As terrible as that problem is, however, there are signs that things may be getting better.
On Monday, the International Food Policy Research Institute, Welthungerhilfe and Concern Worldwide released their annual Global Hunger Index (GHI), an overview of the problem of hunger in developing countries. The GHI uses four indicators — the percentage of the population that is undernourished, the percentage of children who suffer from wasting, the percentage of children who suffer from stunting and the percentage of children who die below age 5 — to assign a score to each country for which it can get data. The scores correspondent with ratings, which range from "low" to "extremely alarming."
There is plenty of bad news in the 2015 GHI. Forty-four countries have a "serious" level of hunger, while eight have an "alarming" level. In the Central African Republic, the country with the highest GHI, almost 48 percent of the population is undernourished and 40 percent of children under 5 have stunted growth.

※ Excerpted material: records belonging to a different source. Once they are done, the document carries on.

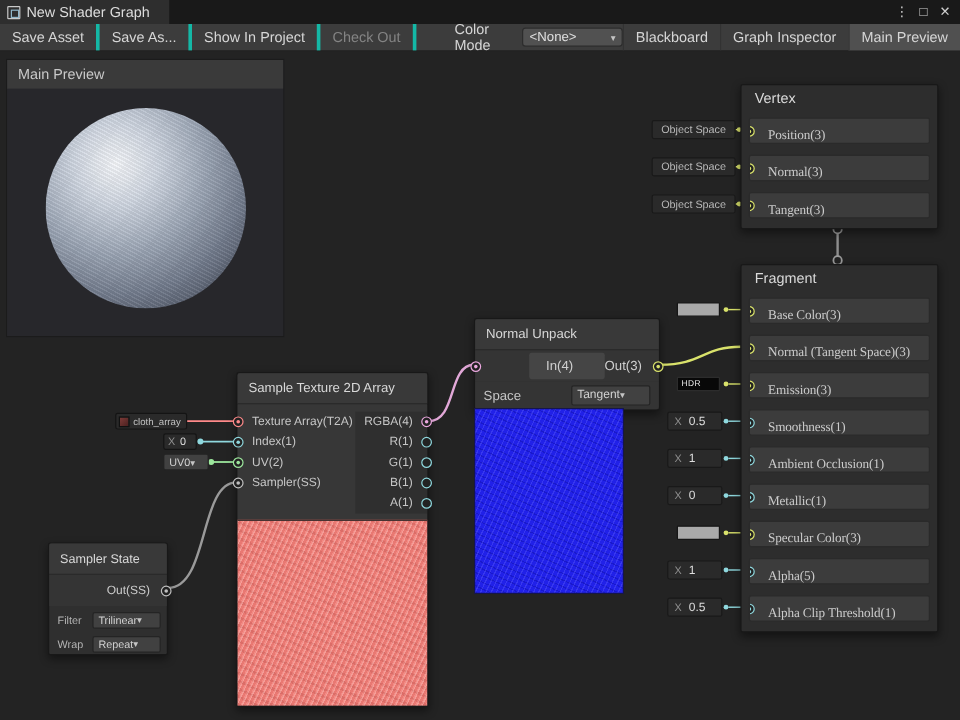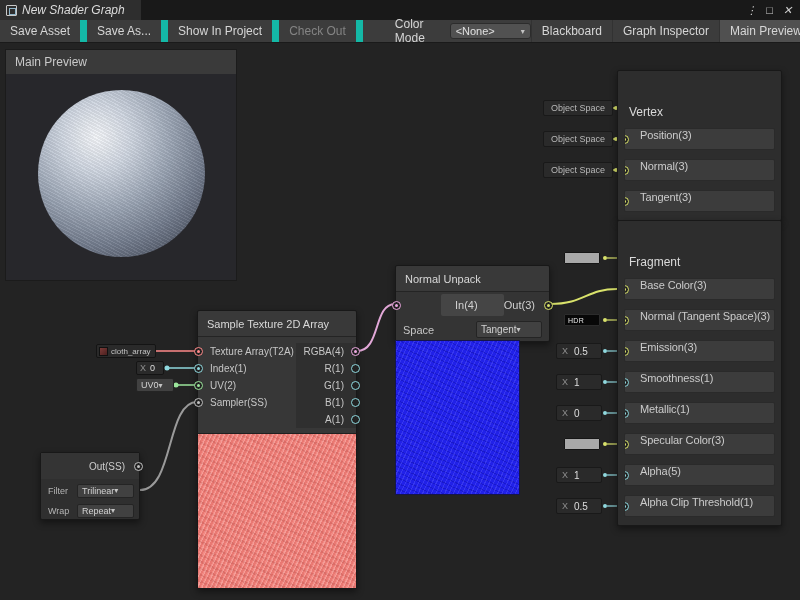--- a/index.html
+++ b/index.html
@@ -7,7 +7,7 @@
   .app { position:relative; width:800px; height:600px; overflow:hidden; background:#232323; color:#c8c8c8; }
 
   
-  .titlebar { height:20px; background:#191919; display:flex; align-items:center; font-size:12px; color:#dcdcdc;font-style:italic; }
+  .titlebar { height:20px; background:#191919; display:flex; align-items:center; font-size:12px; color:#dcdcdc; }
   .tab { display:flex; align-items:center; gap:5px; background:#2e2e2e; height:20px; padding:0 16px 0 6px; }
   .sg-icon { width:11px; height:11px; border:1px solid #c9c9c9; border-radius:1px; position:relative; background:#2e2e2e; }
   .sg-icon::after { content:""; position:absolute; left:2px; top:2px; width:5px; height:5px; border:1px solid #8fb5c9; }

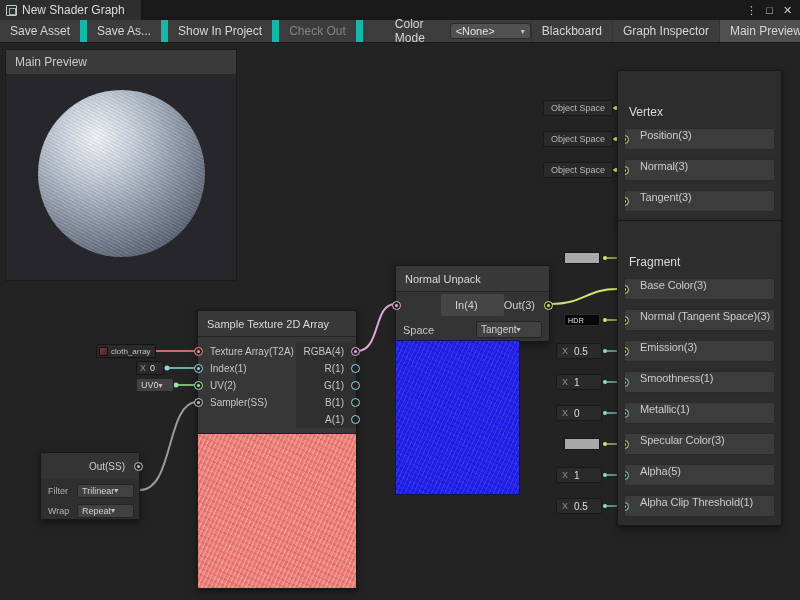--- a/index.html
+++ b/index.html
@@ -16,7 +16,7 @@
 
   
   .toolbar { height:23px; background:#3c3c3c; border-bottom:1px solid #1a1a1a; display:flex; align-items:stretch; font-size:12px; color:#d6d6d6; }
-  .tb-btn { display:flex; align-items:center; padding:0 10px; border-right:7px solid #14b8a6; white-space:nowrap; cursor:default; }
+  .tb-btn { display:flex; align-items:center; padding:0 10px; border-right:3px solid #14b8a6; white-space:nowrap; cursor:default; }
   .tb-btn.disabled { color:#848484; }
   .tb-btn.active { background:#505050; }
   .color-mode { margin-left:32px; display:flex; align-items:center; gap:6px; }

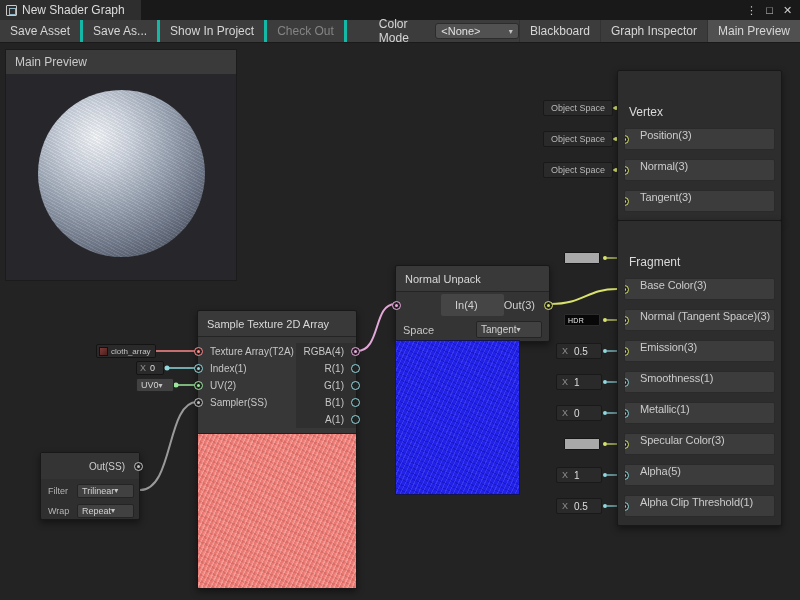--- a/index.html
+++ b/index.html
@@ -41,7 +41,7 @@
 
   
   .stack { background:#2d2d2d; padding:0 6px 8px; }
-  .stack-header { height:22px; display:flex; align-items:center; padding:0 5px; font-size:12px; color:#dadada;margin-top:30px; }
+  .stack-header { height:22px; display:flex; align-items:center; padding:0 5px; font-size:12px; color:#dadada; }
   .stack-body { padding-top:5px; }
   .stack-row { position:relative; height:22px; background:#3c3c3c; border:1px solid #2a2a2a; border-radius:2px; display:flex; align-items:flex-start; padding-left:15px; font-size:11px; letter-spacing:-0.1px; color:#cbcbcb; white-space:nowrap; overflow:hidden; }
   .stack-row + .stack-row { margin-top:9px; }

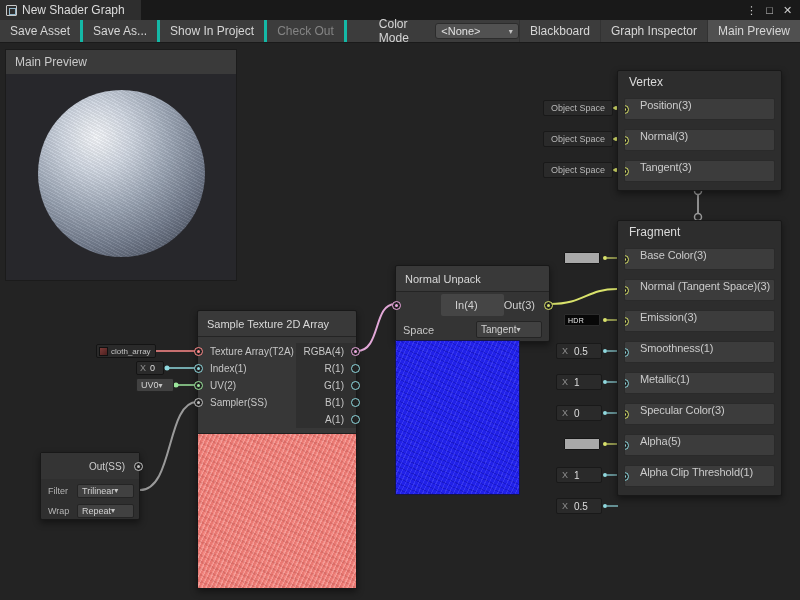--- a/index.html
+++ b/index.html
@@ -43,7 +43,7 @@
   .stack { background:#2d2d2d; padding:0 6px 8px; }
   .stack-header { height:22px; display:flex; align-items:center; padding:0 5px; font-size:12px; color:#dadada; }
   .stack-body { padding-top:5px; }
-  .stack-row { position:relative; height:22px; background:#3c3c3c; border:1px solid #2a2a2a; border-radius:2px; display:flex; align-items:flex-start; padding-left:15px; font-size:11px; letter-spacing:-0.1px; color:#cbcbcb; white-space:nowrap; overflow:hidden; }
+  .stack-row { position:relative; height:22px; background:#3c3c3c; border:1px solid #2a2a2a; border-radius:2px; display:flex; align-items:flex-end; padding-left:15px; font-size:11px; letter-spacing:-0.1px; color:#cbcbcb; white-space:nowrap; overflow:hidden;font-family:Liberation Serif, serif; }
   .stack-row + .stack-row { margin-top:9px; }
   .stack-row .port { left:-5px; }
 

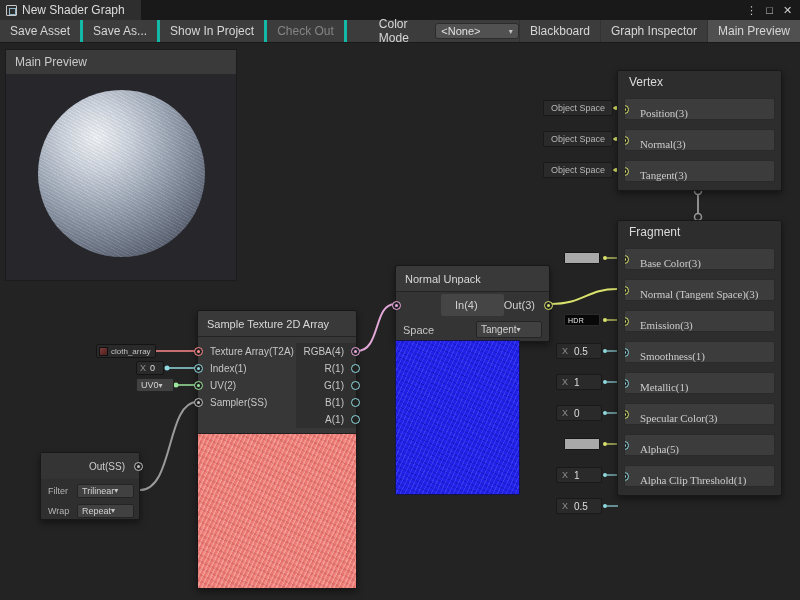--- a/index.html
+++ b/index.html
@@ -238,6 +238,10 @@
           </div>
         <div class="stack-row">
             <span class="port v1 connected"></span>
+            <span>Ambient Occlusion(1)</span>
+          </div>
+        <div class="stack-row">
+            <span class="port v1 connected"></span>
             <span>Metallic(1)</span>
           </div>
         <div class="stack-row">

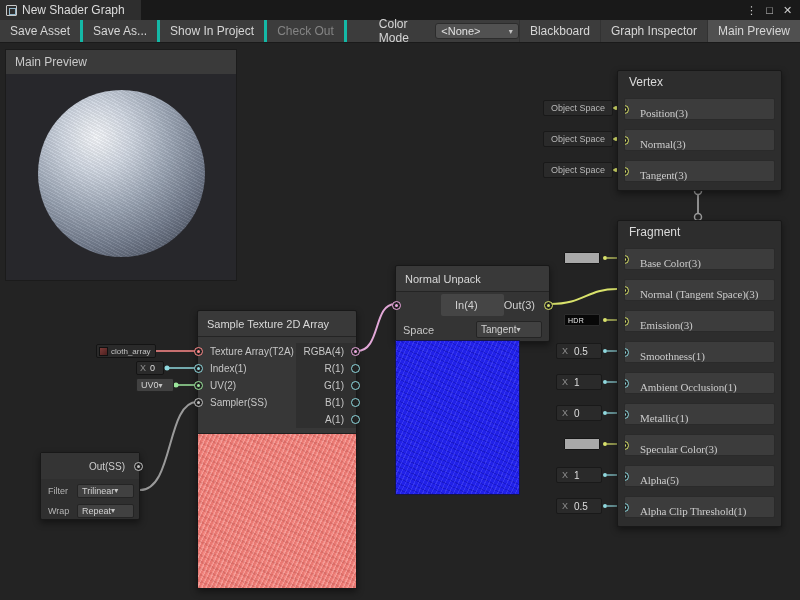--- a/index.html
+++ b/index.html
@@ -364,6 +364,7 @@
     <div class="unpack-preview"></div>
 
     <div class="node" style="left:40px;top:408px;width:100px">
+      <div class="node-header" style="font-size:10.5px">Sampler State</div>
       <div class="ss-out">
         <span>Out(SS)</span>
         <span class="port ss connected"></span>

However, despite these problems, there are some positive signs. Although the GHI doesn't have data for all countries, what data it does have seems to show a positive shift. Overall, the level of hunger in developing countries appears to have fallen by 27 percent in the past 15 years, and the level of hunger has been halved in 17 countries. In fact, only one country — Kuwait — has seen its GHI score rise since 2000, though the rise was relatively small and Kuwait's overall level of hunger is low.
Looking back further, the data is even more positive. There were 16 countries with "extremely alarming" GHI scores in 1990. In 2015, there were none.
Perhaps more remarkably, the era of "great famines" appears to be over. Over the past century, famines that kill more than 100,000 people have become rarer and rarer, to the point where they are almost obsolete. In the 21st century, 600,000 people have been killed by great famines — a huge number but nowhere near the 27 million who died from famines between 1900 and 1909. Famines like those seen in China from 1958 to 1962 or in Ethiopia from 1983 to 1985 appear to be, for the most part, a thing of the past.
These developments give experts reason for hope.
“The age of calamitous famines is over. Throughout history, these famines have decimated entire swaths of the global population and there was little people could do to avert the crisis," Alex de Waal, executive director of the World Peace Foundation and research professor at Tufts University, said in a statement. "Today, however, global hunger is increasingly a result of the decisions we make."